Computational growth
A component of four voxel boxes were developed with providing it with three planar surfaces as connection joints in the assembly. A collision check of nine possible permutations was tested and excluding the colliding permutations to avoid them resulting in 7 successful and 2 unsuccessful permutations as shown below.
By changing the connection planes and its rotation, a various assemblage options were generated with random seed of 100 iterations for each assemblage. The results reflect different results that can show compactness, spreading and complexity of the resulting assemblage as shown in the figure below.

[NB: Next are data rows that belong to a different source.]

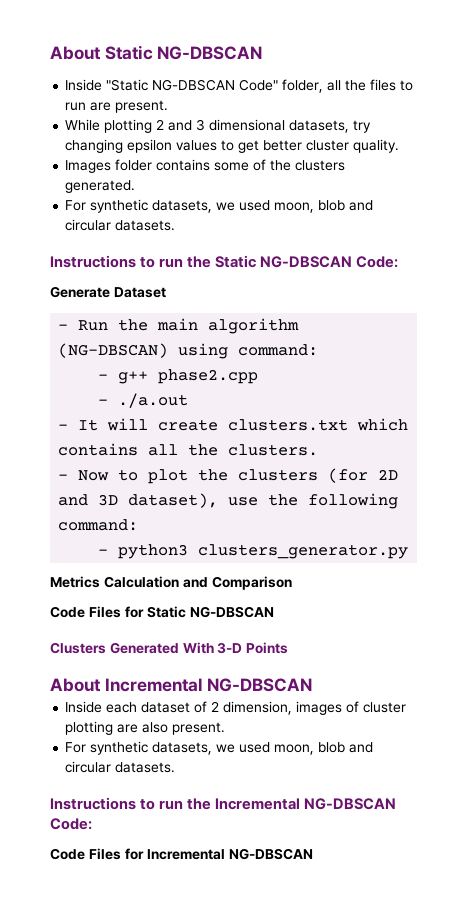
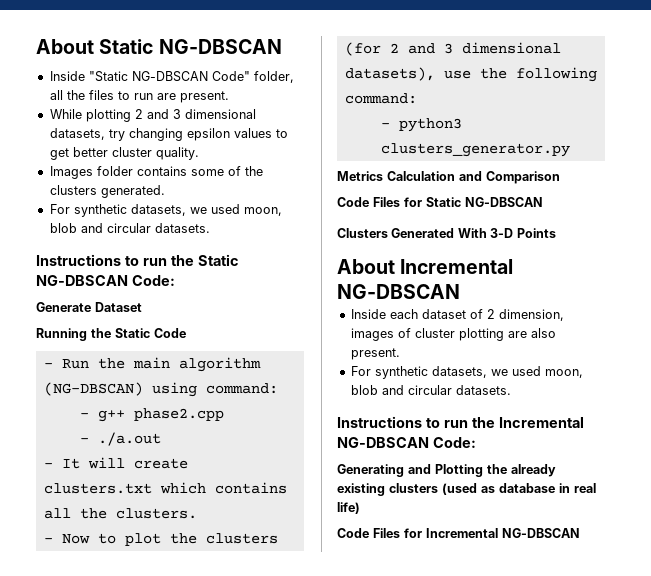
(166, 292) none -> [36,328,186,341] // Running the Static Code
[378,469,399,480] [58,493,219,508] 2D and 3D dataset), -> [389,42,561,54] [344,67,435,81] 2 and 3 dimensional datasets),
(92, 824) none -> [337,464,556,477] [337,483,596,496] [337,502,360,514] // Generating and Plotting the already existing clusters (used as database in real life)

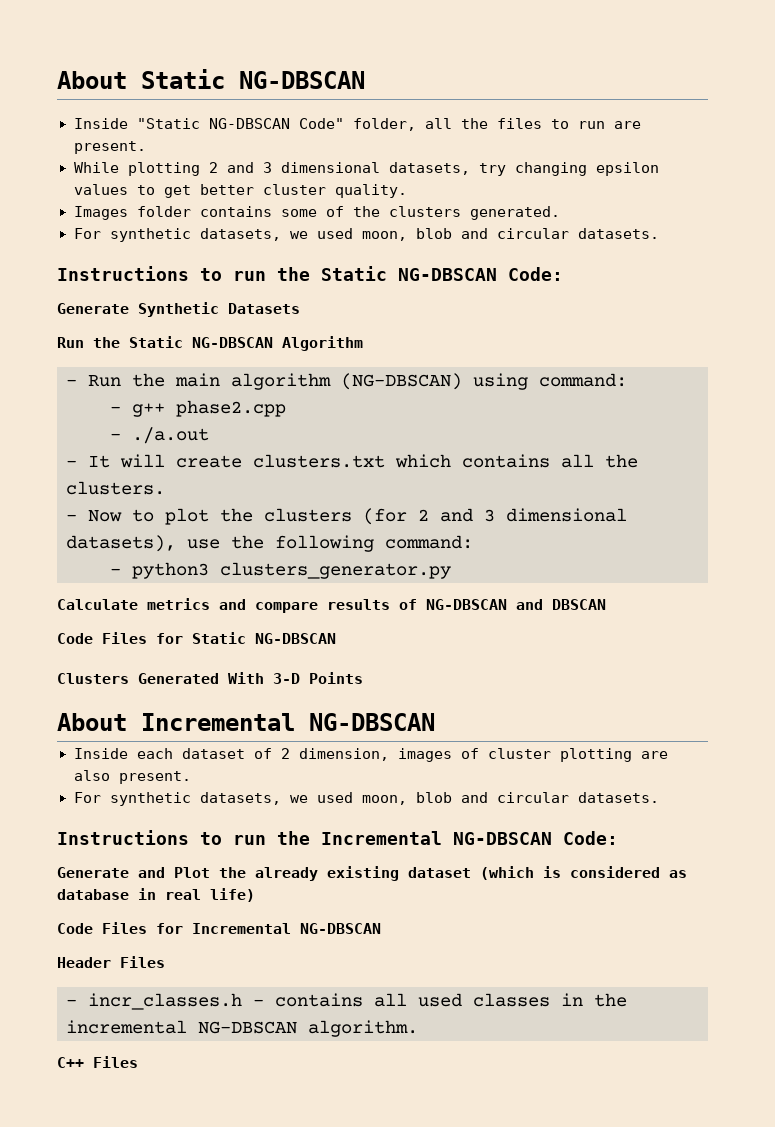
[95,302,142,312] [36,328,186,341] Dataset // Running the Static Code -> [138,302,300,317] [57,336,363,351] Synthetic Datasets // Run the Static NG-DBSCAN Algorithm
[337,171,560,184] Metrics Calculation and Comparison -> [57,598,606,613] Calculate metrics and compare results of NG-DBSCAN and DBSCAN
[337,464,556,477] [337,483,477,496] Generating and Plotting the already existing clusters (used -> [57,866,660,881] Generate and Plot the already existing dataset (which is considered
(580, 533) none -> [57,956,165,968] [66,993,627,1010] [66,1020,418,1037] [57,1056,138,1068] // Header Files // - incr_classes.h - contains all used classes in the incremental NG-DBSCAN algorithm. // C++ Files

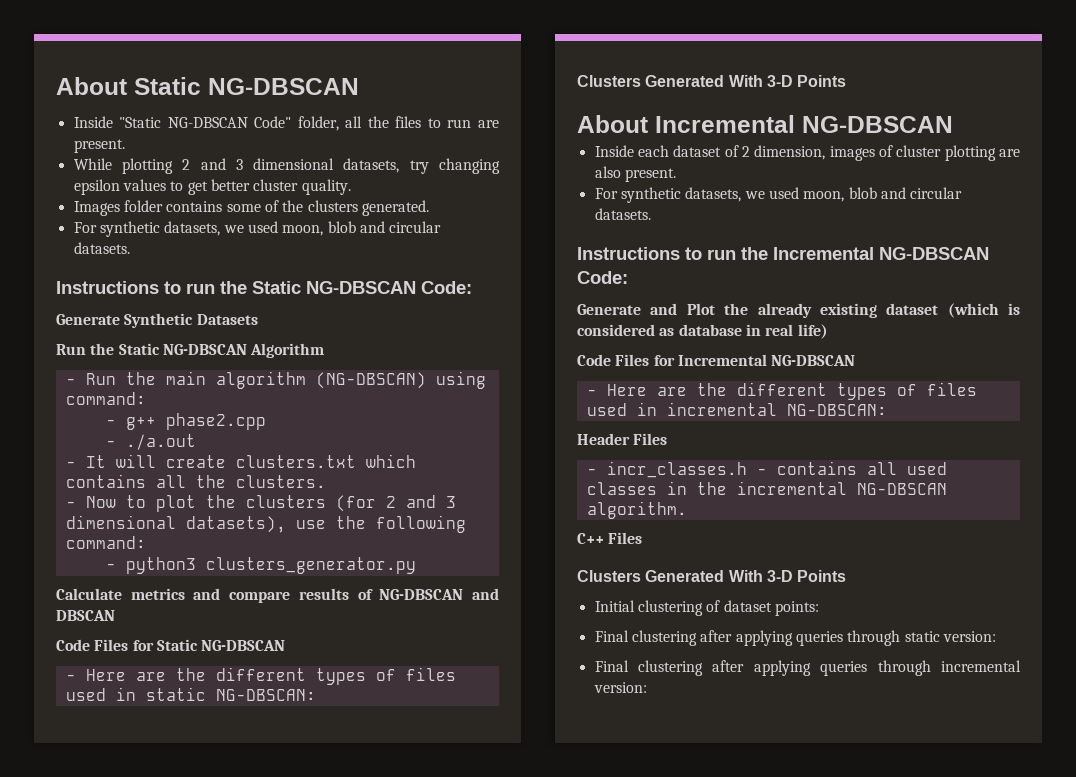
(336, 638) none -> [65,667,456,685] [65,687,316,701] // - Here are the different types of files used in static NG-DBSCAN:
(381, 928) none -> [586,382,977,400] [586,402,887,416] // - Here are the different types of files used in incremental NG-DBSCAN:
(138, 1062) none -> [577,570,847,582] [594,600,819,616] [594,630,996,646] [594,660,1021,676] [593,682,647,693] // Clusters Generated With 3-D Points // Initial clustering of dataset points: // Final clustering after applying queries through static version: // Final clustering after applying queries through incremental version:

The same process was then applied to different components with different building block shapes in order to explore the assembly concept in various results. In this component the connection planes were provided in a way that resulted into 9 successful permutations without any collisions.
By following the same methodology, new interesting iterations were generated that can follow some specific logics like growing in a linear form or a cubic form as noticed in the diagram below.
A trial of replacing the boxes volume with a pipe like design was provided as a way of exploring the several design options that can be generated based on the voxel design blocks as shown.
ASSEMBLY LOGIC
After exploring the possible iterations and random designs that can come of very simple changes, a specific logic map was designed to guide the generated iterations basing it into a loop system. the logic followed a sequence of generating the connection joints, checking for possible collisions for the new generated permutation, then providing a filtering methodology for the growth of the design for 100 iterations, then finally removing any occlusions and repeat …
The growth logic developed was based on having two attractor points with a specific distance that when the growth get all the possible iterations within this distance, it switches to the other attractor point using the easiest way to reach, and then start growing around it. All of this should happen under the provided condition of growing inside a specific geometry -which in this case provided as a cube in the illustration below.
By using different connection planes and different angle of rotation, three trials were made of 200 iterations in order to observe the different behavior of the growth to reach from one attractor point to the other with keeping the Brep geometry, switching distance and the number of iterations constant. Some observations were made based on the results, for example if a fastest connection would be needed then option 3 in the pictures below would be the best fit; or if a perpendicular connection is needed then option 2 would be a better fit because its connection planes are in opposite directions of 180 degrees.
The logic was then applied to the different originated components with different joint connections to explore the various results that are generated from the logic and to have more analytical approach towards the useful applications of the different iterative results for every component on its own.
The growth logic developed was based on having two attractor points with a specific distance that when the growth get all the possible iterations within this distance, it switches to the other attractor point using the easiest way to reach, and then start growing around it. All of this should happen under the provided condition of growing inside a specific geometry -which in this case provided as a cube in the illustration below-.
apPlications exploration
The computational iteration concept was then used a further step in the bigger design scale as a trial of exploring and applying the concept on bigger scale buildings by providing a small flat element that resembles the component used with providing some solid sides as connection joints that can iterate a bridging type of connection between buildings or many other uses.
Another application was explored by designing an elevation item with timber bars to form a mass of interlocking bars that grows over two attractor points on the building geometry with a maximum expansion offset from the building.